──────── Extracted information ────────
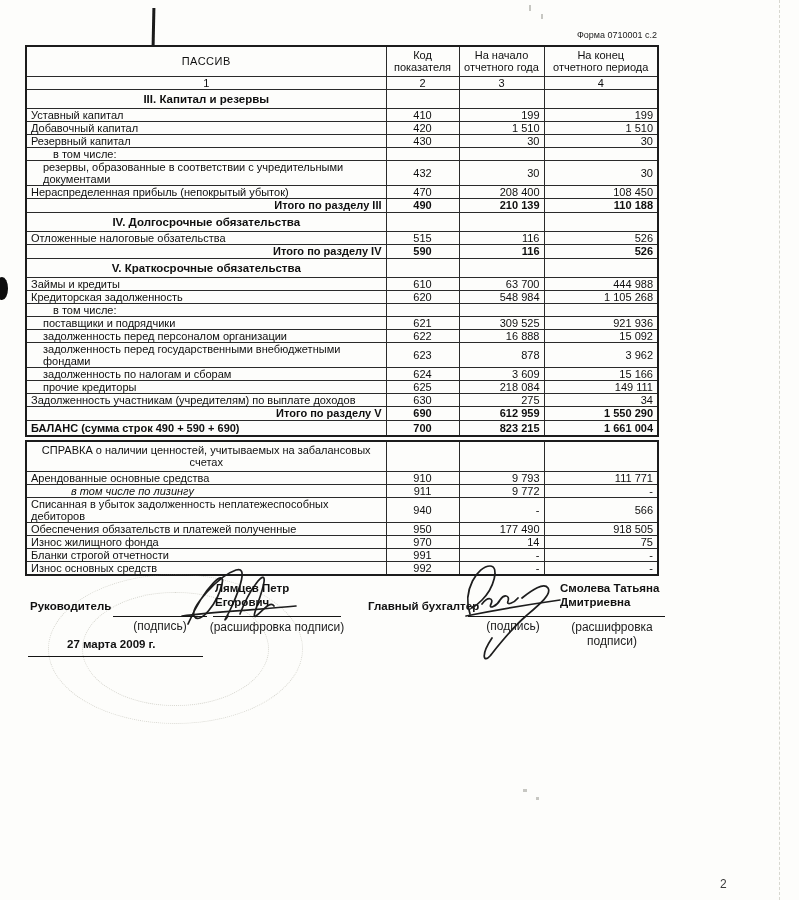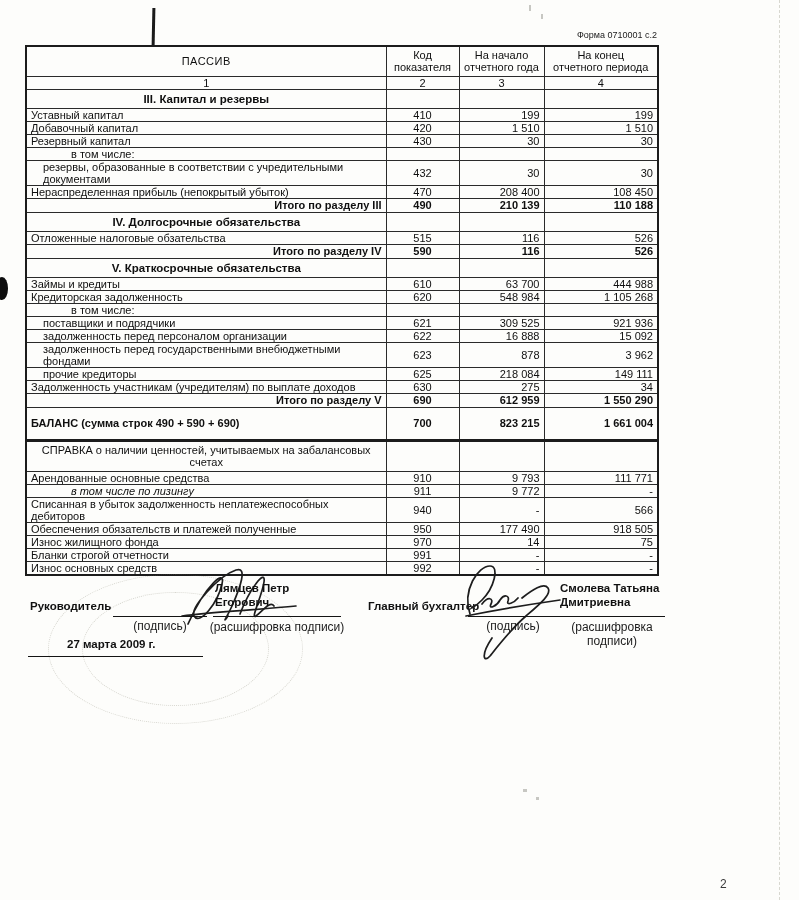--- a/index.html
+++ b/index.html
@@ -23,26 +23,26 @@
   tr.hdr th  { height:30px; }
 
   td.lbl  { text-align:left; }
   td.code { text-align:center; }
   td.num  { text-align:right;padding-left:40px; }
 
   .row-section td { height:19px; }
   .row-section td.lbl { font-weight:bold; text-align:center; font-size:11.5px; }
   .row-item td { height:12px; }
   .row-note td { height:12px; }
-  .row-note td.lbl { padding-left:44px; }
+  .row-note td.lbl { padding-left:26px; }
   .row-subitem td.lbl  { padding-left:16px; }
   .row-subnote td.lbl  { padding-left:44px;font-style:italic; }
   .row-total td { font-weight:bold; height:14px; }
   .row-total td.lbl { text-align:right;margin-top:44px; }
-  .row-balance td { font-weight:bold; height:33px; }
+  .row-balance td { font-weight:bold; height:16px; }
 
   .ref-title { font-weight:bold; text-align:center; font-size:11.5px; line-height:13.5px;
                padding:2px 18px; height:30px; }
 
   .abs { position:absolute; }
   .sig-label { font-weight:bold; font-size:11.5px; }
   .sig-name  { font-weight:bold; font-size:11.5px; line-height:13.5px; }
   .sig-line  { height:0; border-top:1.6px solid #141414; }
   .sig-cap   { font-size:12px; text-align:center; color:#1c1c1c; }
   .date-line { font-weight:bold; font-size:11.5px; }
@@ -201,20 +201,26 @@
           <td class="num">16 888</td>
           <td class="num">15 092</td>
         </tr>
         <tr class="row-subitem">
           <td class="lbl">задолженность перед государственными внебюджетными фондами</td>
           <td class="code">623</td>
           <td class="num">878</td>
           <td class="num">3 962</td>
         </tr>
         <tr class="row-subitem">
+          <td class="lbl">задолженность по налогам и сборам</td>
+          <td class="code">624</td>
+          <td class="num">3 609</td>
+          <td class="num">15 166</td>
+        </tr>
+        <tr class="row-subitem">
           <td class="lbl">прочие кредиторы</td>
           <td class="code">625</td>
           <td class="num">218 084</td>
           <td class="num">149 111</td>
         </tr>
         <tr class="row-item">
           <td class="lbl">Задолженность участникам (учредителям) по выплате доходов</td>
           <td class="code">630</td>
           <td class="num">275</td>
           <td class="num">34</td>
────────
──────── Extracted information ────────
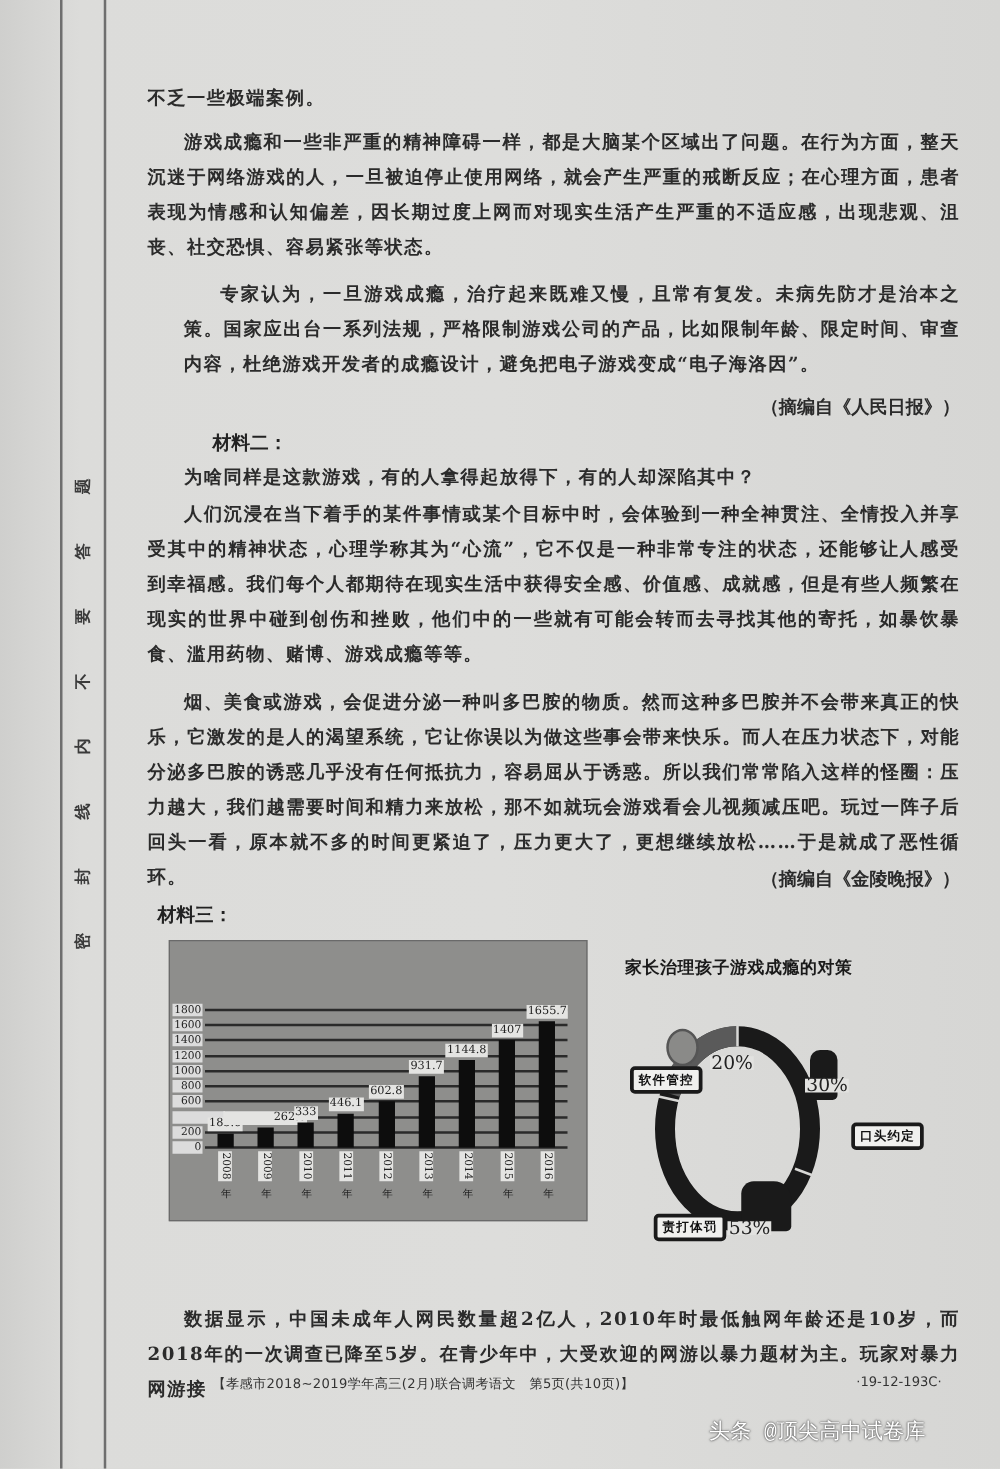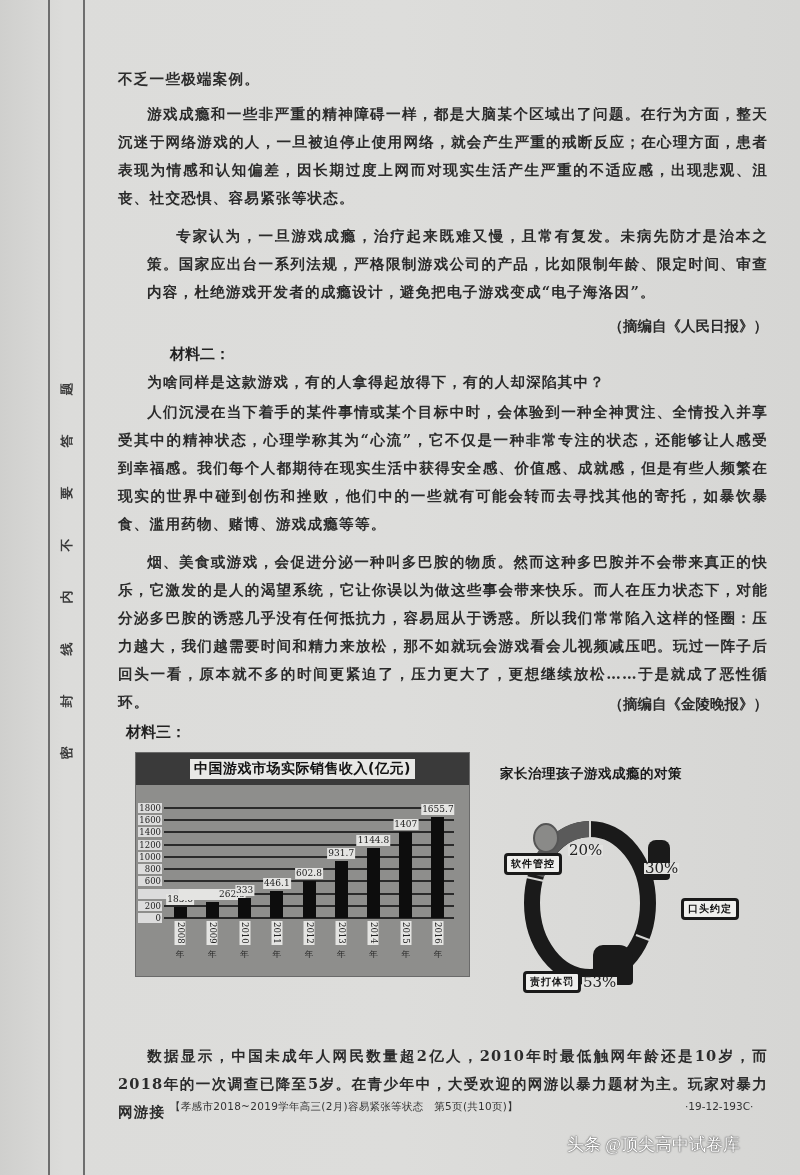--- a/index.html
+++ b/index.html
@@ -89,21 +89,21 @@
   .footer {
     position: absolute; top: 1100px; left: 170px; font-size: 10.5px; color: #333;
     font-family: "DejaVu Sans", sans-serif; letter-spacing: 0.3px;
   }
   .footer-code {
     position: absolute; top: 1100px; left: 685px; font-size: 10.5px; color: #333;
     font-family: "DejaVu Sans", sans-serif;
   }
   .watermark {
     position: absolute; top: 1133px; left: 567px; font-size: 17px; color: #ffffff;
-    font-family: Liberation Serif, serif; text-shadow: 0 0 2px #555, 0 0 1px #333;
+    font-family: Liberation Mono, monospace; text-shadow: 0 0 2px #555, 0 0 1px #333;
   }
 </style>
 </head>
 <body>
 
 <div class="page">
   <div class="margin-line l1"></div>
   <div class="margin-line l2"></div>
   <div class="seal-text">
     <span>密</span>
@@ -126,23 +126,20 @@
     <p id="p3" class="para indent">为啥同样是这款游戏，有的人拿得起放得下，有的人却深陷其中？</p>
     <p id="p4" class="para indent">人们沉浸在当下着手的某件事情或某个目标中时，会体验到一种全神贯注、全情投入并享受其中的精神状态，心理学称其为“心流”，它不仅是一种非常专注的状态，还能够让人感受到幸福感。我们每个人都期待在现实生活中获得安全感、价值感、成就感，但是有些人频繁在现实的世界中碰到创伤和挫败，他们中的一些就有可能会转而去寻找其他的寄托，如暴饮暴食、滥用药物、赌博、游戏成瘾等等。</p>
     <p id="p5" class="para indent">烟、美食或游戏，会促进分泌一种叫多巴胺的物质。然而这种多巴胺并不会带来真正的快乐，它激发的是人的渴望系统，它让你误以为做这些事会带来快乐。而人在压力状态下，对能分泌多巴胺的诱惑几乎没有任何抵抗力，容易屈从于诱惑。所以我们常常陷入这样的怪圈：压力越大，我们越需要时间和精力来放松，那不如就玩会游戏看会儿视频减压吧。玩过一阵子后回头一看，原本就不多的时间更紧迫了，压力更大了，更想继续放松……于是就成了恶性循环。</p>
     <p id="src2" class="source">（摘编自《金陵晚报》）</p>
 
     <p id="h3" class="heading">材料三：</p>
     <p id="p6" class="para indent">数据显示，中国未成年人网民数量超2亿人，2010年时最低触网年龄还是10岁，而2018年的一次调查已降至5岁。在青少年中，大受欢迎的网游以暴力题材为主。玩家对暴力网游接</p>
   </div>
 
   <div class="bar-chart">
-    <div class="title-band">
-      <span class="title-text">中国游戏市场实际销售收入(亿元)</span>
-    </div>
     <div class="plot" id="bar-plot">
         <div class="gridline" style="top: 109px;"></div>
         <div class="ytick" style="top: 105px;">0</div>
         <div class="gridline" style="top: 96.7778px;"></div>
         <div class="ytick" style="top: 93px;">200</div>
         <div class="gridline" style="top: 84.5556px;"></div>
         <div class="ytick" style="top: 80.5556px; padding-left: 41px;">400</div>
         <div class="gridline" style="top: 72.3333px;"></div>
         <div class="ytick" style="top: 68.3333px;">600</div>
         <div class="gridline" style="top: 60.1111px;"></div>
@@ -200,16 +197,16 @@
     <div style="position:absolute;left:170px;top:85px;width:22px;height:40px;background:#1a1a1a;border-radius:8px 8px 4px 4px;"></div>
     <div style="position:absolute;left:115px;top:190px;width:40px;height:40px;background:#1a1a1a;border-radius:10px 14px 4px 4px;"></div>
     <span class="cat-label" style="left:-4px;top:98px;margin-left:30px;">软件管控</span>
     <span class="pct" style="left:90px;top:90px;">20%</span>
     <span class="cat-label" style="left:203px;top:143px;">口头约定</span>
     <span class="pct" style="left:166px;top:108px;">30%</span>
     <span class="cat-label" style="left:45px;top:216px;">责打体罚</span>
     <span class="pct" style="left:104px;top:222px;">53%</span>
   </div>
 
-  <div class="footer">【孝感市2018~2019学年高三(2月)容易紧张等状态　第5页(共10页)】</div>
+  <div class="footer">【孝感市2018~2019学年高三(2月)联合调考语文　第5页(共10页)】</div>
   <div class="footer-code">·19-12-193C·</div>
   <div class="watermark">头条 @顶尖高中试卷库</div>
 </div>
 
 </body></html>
────────
### Exercise objective
I need every line of the material that includes "balance", so please copy them out.

### Solution to this task
-  .row-balance td { font-weight:bold; height:33px; }
+  .row-balance td { font-weight:bold; height:16px; }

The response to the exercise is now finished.